__WHAT THE TASK REQUIRES__: Where a line of the records holds the string "padding", copy that line.

(INFORMATION begins)

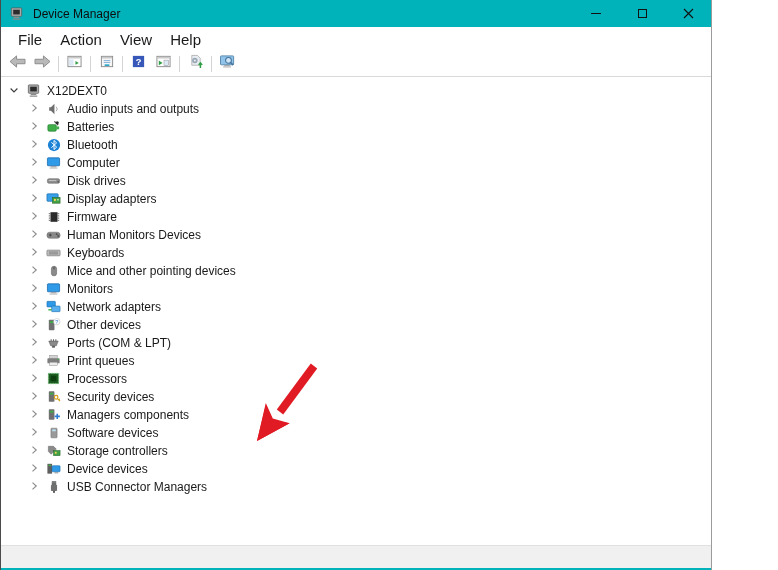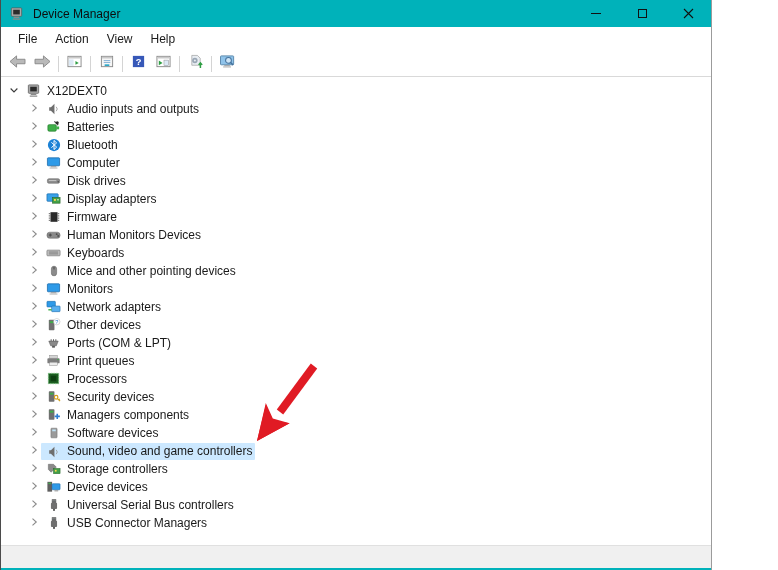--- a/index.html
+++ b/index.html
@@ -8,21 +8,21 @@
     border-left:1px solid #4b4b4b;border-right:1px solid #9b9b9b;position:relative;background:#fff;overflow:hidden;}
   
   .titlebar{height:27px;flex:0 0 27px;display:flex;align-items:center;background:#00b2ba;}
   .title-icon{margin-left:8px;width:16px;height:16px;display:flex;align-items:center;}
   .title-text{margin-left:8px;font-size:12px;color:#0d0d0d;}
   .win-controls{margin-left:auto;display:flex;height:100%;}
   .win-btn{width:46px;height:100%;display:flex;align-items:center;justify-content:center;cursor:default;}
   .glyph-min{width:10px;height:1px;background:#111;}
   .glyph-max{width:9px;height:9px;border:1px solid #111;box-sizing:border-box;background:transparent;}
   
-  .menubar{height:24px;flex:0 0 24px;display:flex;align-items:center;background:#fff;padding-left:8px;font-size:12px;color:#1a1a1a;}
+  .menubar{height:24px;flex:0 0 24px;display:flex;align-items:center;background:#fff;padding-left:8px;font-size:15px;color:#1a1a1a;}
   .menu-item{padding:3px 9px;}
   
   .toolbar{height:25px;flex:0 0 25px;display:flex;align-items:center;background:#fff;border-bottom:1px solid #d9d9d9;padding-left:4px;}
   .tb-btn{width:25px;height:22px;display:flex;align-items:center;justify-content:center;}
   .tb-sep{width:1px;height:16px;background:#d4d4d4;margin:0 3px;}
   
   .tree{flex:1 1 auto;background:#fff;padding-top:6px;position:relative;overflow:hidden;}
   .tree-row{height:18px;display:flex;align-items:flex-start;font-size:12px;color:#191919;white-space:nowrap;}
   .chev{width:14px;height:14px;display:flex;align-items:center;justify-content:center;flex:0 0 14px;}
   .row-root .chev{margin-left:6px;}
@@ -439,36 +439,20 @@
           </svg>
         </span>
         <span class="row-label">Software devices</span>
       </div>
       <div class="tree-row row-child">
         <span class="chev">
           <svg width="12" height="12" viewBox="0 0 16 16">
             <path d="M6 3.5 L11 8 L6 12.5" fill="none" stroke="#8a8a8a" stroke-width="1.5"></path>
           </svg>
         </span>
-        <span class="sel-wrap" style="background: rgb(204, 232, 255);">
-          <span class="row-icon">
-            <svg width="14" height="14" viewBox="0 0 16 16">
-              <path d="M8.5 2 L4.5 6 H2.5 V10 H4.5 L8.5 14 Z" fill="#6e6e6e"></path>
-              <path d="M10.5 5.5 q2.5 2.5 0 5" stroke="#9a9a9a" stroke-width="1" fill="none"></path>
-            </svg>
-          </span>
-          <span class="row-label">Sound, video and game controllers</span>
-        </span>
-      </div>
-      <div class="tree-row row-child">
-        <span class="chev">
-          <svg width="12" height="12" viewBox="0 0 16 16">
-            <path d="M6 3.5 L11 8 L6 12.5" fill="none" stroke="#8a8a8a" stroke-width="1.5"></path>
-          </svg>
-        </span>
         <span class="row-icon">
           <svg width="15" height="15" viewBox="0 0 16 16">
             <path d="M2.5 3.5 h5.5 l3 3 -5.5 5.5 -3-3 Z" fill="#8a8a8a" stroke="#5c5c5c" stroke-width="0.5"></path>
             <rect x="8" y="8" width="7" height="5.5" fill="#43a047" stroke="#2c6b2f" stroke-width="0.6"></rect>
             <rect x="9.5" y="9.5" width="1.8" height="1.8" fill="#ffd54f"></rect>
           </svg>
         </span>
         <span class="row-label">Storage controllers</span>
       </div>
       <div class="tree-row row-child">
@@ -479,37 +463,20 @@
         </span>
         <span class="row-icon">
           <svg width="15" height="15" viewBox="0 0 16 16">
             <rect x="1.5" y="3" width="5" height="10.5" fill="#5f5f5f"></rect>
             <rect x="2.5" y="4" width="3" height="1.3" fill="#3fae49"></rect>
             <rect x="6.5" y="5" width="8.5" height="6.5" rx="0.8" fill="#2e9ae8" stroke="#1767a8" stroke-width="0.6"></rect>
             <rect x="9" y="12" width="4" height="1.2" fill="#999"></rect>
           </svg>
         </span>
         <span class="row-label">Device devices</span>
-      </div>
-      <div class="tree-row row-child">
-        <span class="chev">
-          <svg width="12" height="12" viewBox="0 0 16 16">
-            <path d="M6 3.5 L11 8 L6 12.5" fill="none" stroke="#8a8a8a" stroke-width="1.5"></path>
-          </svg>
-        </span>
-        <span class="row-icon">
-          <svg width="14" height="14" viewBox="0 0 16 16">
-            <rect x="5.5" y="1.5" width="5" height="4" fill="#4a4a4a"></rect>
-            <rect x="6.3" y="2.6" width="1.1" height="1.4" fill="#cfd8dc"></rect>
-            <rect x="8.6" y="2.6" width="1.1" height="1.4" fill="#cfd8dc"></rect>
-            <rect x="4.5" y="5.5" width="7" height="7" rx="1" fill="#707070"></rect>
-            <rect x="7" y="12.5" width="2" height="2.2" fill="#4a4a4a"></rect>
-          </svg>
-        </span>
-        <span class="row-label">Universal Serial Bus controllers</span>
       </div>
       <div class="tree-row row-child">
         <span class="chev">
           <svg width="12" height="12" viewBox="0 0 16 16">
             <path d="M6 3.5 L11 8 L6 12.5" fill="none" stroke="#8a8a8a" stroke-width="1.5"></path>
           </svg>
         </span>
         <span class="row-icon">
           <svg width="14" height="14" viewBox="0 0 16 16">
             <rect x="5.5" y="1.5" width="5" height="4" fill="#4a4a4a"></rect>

(INFORMATION ends)

__OUTPUT OF THE EXERCISE__:
-  .menubar{height:24px;flex:0 0 24px;display:flex;align-items:center;background:#fff;padding-left:8px;font-size:12px;color:#1a1a1a;}
+  .menubar{height:24px;flex:0 0 24px;display:flex;align-items:center;background:#fff;padding-left:8px;font-size:15px;color:#1a1a1a;}
   .menu-item{padding:3px 9px;}
   .toolbar{height:25px;flex:0 0 25px;display:flex;align-items:center;background:#fff;border-bottom:1px solid #d9d9d9;padding-left:4px;}
   .tree{flex:1 1 auto;background:#fff;padding-top:6px;position:relative;overflow:hidden;}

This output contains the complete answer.